Delta Lake

Module `delta-lake`

Important Capabilities

Capability	Status	Notes
Extract Tags	✅	Can extract S3 object/bucket tags if enabled

This plugin extracts:

Column types and schema associated with each delta table
Custom properties: number_of_files, partition_columns, table_creation_time, location, version etc.

caution

If you are ingesting datasets from AWS S3, we recommend running the ingestion on a server in the same region to avoid high egress costs.

CLI based Ingestion

Install the Plugin

pip install 'acryl-datahub[delta-lake]'

Starter Recipe

Check out the following recipe to get started with ingestion! See below for full configuration options.

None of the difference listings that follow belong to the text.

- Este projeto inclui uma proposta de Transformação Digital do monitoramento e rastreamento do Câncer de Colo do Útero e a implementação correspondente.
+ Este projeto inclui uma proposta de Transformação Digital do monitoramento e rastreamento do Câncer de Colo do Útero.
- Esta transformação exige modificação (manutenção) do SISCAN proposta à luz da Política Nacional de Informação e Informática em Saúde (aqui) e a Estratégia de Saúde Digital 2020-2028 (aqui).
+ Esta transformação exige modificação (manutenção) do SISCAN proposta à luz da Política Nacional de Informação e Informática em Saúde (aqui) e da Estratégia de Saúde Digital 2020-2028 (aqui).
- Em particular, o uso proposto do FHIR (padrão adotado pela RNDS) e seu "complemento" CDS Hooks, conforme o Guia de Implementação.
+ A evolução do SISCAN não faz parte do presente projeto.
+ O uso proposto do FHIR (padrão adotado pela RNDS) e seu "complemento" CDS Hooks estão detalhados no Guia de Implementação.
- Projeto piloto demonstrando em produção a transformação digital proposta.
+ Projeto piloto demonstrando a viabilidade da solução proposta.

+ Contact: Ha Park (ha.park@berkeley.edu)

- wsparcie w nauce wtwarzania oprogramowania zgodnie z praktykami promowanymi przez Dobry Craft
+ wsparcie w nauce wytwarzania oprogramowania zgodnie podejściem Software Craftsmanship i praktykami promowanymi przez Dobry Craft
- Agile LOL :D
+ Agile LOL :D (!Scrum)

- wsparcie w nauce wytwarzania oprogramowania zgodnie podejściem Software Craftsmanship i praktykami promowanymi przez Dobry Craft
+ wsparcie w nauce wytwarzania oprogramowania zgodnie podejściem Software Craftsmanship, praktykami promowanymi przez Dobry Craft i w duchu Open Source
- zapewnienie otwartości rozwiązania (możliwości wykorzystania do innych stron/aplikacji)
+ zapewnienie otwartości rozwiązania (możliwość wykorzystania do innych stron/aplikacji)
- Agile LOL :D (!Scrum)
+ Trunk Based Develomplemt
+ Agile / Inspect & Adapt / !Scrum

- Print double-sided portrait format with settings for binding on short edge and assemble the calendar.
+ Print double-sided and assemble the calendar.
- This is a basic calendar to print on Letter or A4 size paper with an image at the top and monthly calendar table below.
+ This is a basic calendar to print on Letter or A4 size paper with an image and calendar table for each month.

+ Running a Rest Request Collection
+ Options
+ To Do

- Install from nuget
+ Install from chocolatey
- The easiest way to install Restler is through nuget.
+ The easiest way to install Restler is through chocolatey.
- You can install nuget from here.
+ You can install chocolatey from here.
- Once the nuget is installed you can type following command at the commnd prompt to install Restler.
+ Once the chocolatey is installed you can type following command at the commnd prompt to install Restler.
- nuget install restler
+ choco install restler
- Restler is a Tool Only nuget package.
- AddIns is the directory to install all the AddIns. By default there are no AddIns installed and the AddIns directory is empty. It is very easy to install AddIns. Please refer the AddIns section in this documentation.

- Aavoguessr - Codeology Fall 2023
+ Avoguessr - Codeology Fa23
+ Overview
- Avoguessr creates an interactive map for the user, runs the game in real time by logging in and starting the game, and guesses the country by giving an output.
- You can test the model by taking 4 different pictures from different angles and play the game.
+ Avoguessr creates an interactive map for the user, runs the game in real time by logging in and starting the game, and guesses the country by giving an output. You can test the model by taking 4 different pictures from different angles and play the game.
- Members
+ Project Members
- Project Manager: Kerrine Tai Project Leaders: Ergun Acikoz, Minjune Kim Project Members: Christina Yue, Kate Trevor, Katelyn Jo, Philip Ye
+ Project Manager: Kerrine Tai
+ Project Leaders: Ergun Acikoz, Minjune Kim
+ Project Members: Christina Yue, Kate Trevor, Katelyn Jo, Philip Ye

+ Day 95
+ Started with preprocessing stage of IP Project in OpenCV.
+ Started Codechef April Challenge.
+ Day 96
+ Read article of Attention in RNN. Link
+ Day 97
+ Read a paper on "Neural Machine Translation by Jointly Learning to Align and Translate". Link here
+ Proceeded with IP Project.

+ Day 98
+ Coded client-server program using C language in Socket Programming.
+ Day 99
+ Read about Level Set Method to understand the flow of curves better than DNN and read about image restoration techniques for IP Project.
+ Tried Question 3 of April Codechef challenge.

For general pointers on writing and running a recipe, see our main recipe guide.

source:
  type: delta-lake
  config:
    env: "PROD"
    platform_instance: "my-delta-lake"
    base_path: "/path/to/data/folder"

sink:
  # sink configs

Config Details

Options
Schema

Note that a . is used to denote nested fields in the YAML recipe.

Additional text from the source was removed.